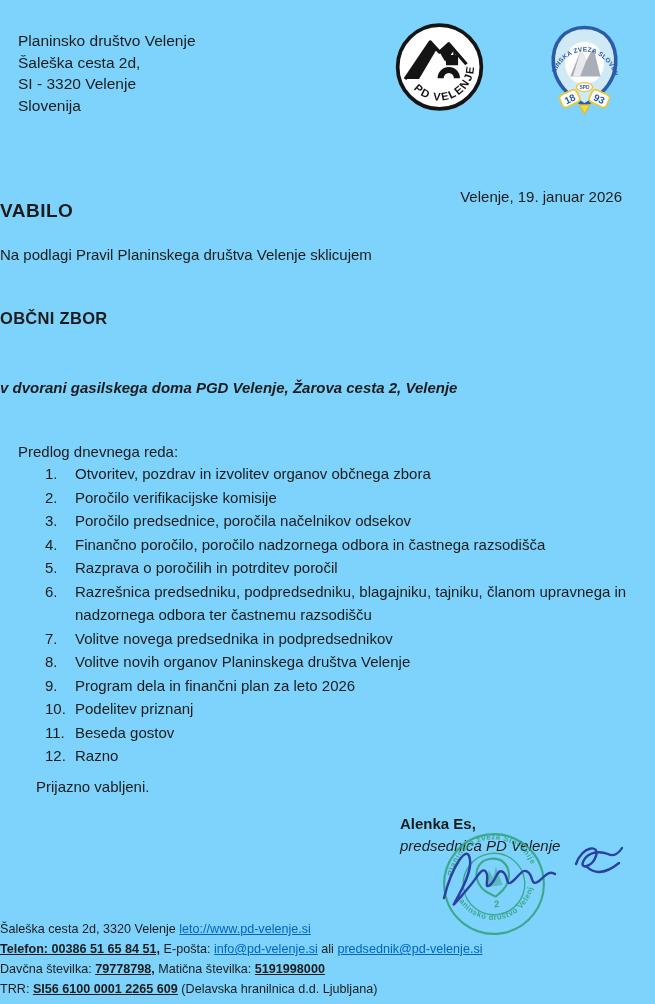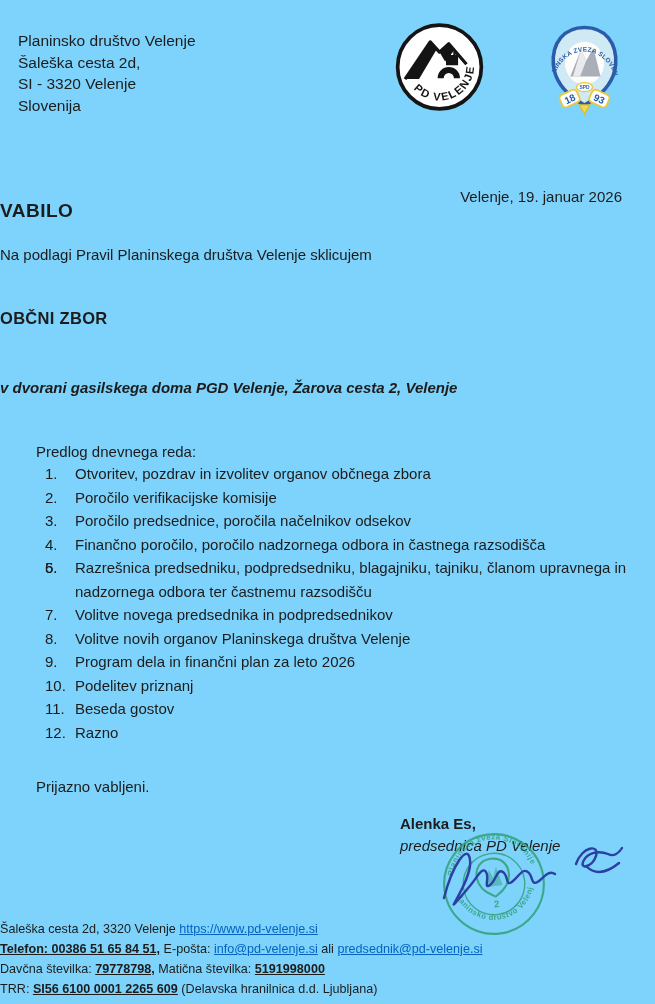--- a/index.html
+++ b/index.html
@@ -31,7 +31,7 @@
   .meeting-when{top:356px;font-weight:bold;}
   .meeting-where{top:379px;font-weight:bold;font-style:italic;}
 
-  .agenda-heading{left:36px;top:443px;text-align:right;}
+  .agenda-heading{left:18px;top:443px;text-align:right;}
   .agenda{left:0;top:462px;width:648px;}
   .agenda-row{position:relative;padding-left:75px;line-height:23.5px;}
   .agenda-num{position:absolute;left:45px;}

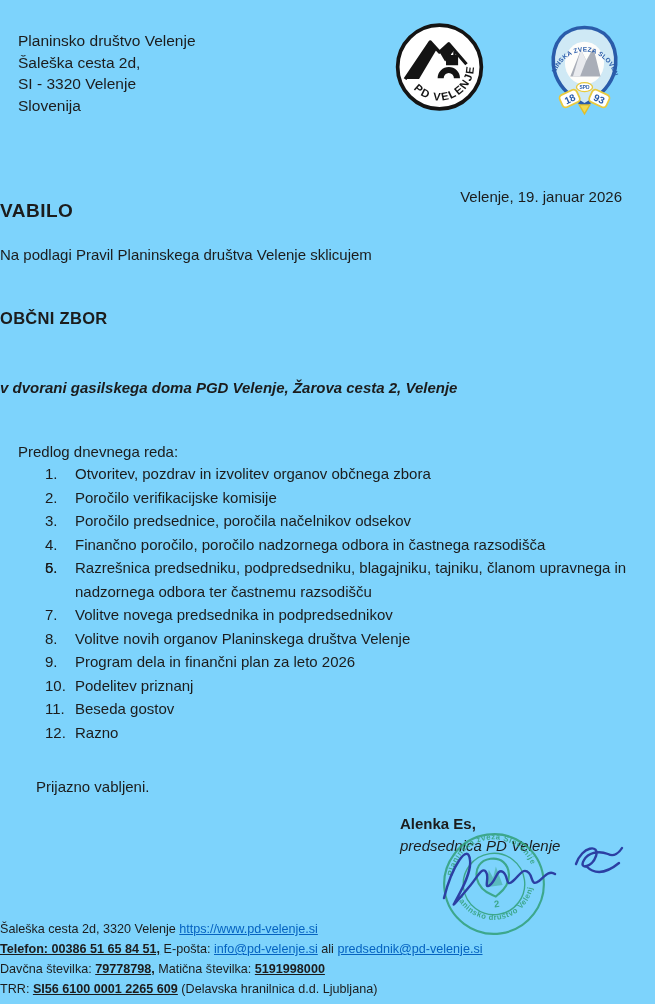--- a/index.html
+++ b/index.html
@@ -122,7 +122,7 @@
     <div class="agenda-row"><span class="agenda-num">2.</span><span>Poročilo verifikacijske komisije</span></div>
     <div class="agenda-row"><span class="agenda-num">3.</span><span>Poročilo predsednice, poročila načelnikov odsekov</span></div>
     <div class="agenda-row"><span class="agenda-num">4.</span><span>Finančno poročilo, poročilo nadzornega odbora in častnega razsodišča</span></div>
-    <div class="agenda-row"><span class="agenda-num">5.</span></div>
+    <div class="agenda-row"><span class="agenda-num">5.</span><span>Razprava o poročilih in potrditev poročil</span></div>
     <div class="agenda-row"><span class="agenda-num">6.</span><span>Razrešnica predsedniku, podpredsedniku, blagajniku, tajniku, članom upravnega in nadzornega odbora ter častnemu razsodišču</span></div>
     <div class="agenda-row"><span class="agenda-num">7.</span><span>Volitve novega predsednika in podpredsednikov</span></div>
     <div class="agenda-row"><span class="agenda-num">8.</span><span>Volitve novih organov Planinskega društva Velenje</span></div>

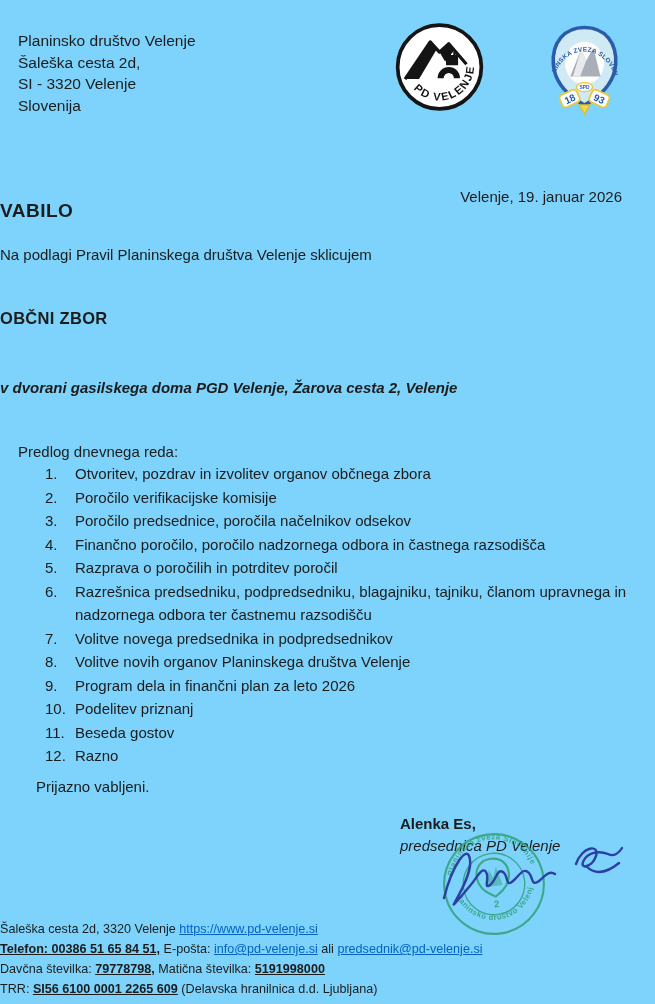--- a/index.html
+++ b/index.html
@@ -168,7 +168,7 @@
   </div>
 
   <div class="abs center footer">
-    <div><span>Šaleška cesta 2d, 3320 Velenje </span><a href="#">https://www.pd-velenje.si</a></div>
+    <div><span>Šaleška cesta 2d, 3320 Velenje </span><a href="#">leto://www.pd-velenje.si</a></div>
     <div><span class="bold">Telefon: 00386 51 65 84 51,</span><span> E-pošta: </span><a href="#">info@pd-velenje.si</a><span> ali </span><a href="#">predsednik@pd-velenje.si</a></div>
     <div><span>Davčna številka: </span><span class="bold">79778798,</span><span> Matična številka: </span><span class="bold">5191998000</span></div>
     <div><span>TRR: </span><span class="bold">SI56 6100 0001 2265 609</span><span> (Delavska hranilnica d.d. Ljubljana)</span></div>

━━━━━━━━

▸ **Your task**: Transcribe every line of the data exactly. No pictures go in the copy.

▸ **Your response**:
--- a/index.html
+++ b/index.html
@@ -31,7 +31,7 @@
   .meeting-when{top:356px;font-weight:bold;}
   .meeting-where{top:379px;font-weight:bold;font-style:italic;}
 
-  .agenda-heading{left:36px;top:443px;text-align:right;}
+  .agenda-heading{left:18px;top:443px;text-align:right;}
   .agenda{left:0;top:462px;width:648px;}
   .agenda-row{position:relative;padding-left:75px;line-height:23.5px;}
   .agenda-num{position:absolute;left:45px;}

--- a/index.html
+++ b/index.html
@@ -122,7 +122,7 @@
     <div class="agenda-row"><span class="agenda-num">2.</span><span>Poročilo verifikacijske komisije</span></div>
     <div class="agenda-row"><span class="agenda-num">3.</span><span>Poročilo predsednice, poročila načelnikov odsekov</span></div>
     <div class="agenda-row"><span class="agenda-num">4.</span><span>Finančno poročilo, poročilo nadzornega odbora in častnega razsodišča</span></div>
-    <div class="agenda-row"><span class="agenda-num">5.</span></div>
+    <div class="agenda-row"><span class="agenda-num">5.</span><span>Razprava o poročilih in potrditev poročil</span></div>
     <div class="agenda-row"><span class="agenda-num">6.</span><span>Razrešnica predsedniku, podpredsedniku, blagajniku, tajniku, članom upravnega in nadzornega odbora ter častnemu razsodišču</span></div>
     <div class="agenda-row"><span class="agenda-num">7.</span><span>Volitve novega predsednika in podpredsednikov</span></div>
     <div class="agenda-row"><span class="agenda-num">8.</span><span>Volitve novih organov Planinskega društva Velenje</span></div>

--- a/index.html
+++ b/index.html
@@ -168,7 +168,7 @@
   </div>
 
   <div class="abs center footer">
-    <div><span>Šaleška cesta 2d, 3320 Velenje </span><a href="#">https://www.pd-velenje.si</a></div>
+    <div><span>Šaleška cesta 2d, 3320 Velenje </span><a href="#">leto://www.pd-velenje.si</a></div>
     <div><span class="bold">Telefon: 00386 51 65 84 51,</span><span> E-pošta: </span><a href="#">info@pd-velenje.si</a><span> ali </span><a href="#">predsednik@pd-velenje.si</a></div>
     <div><span>Davčna številka: </span><span class="bold">79778798,</span><span> Matična številka: </span><span class="bold">5191998000</span></div>
     <div><span>TRR: </span><span class="bold">SI56 6100 0001 2265 609</span><span> (Delavska hranilnica d.d. Ljubljana)</span></div>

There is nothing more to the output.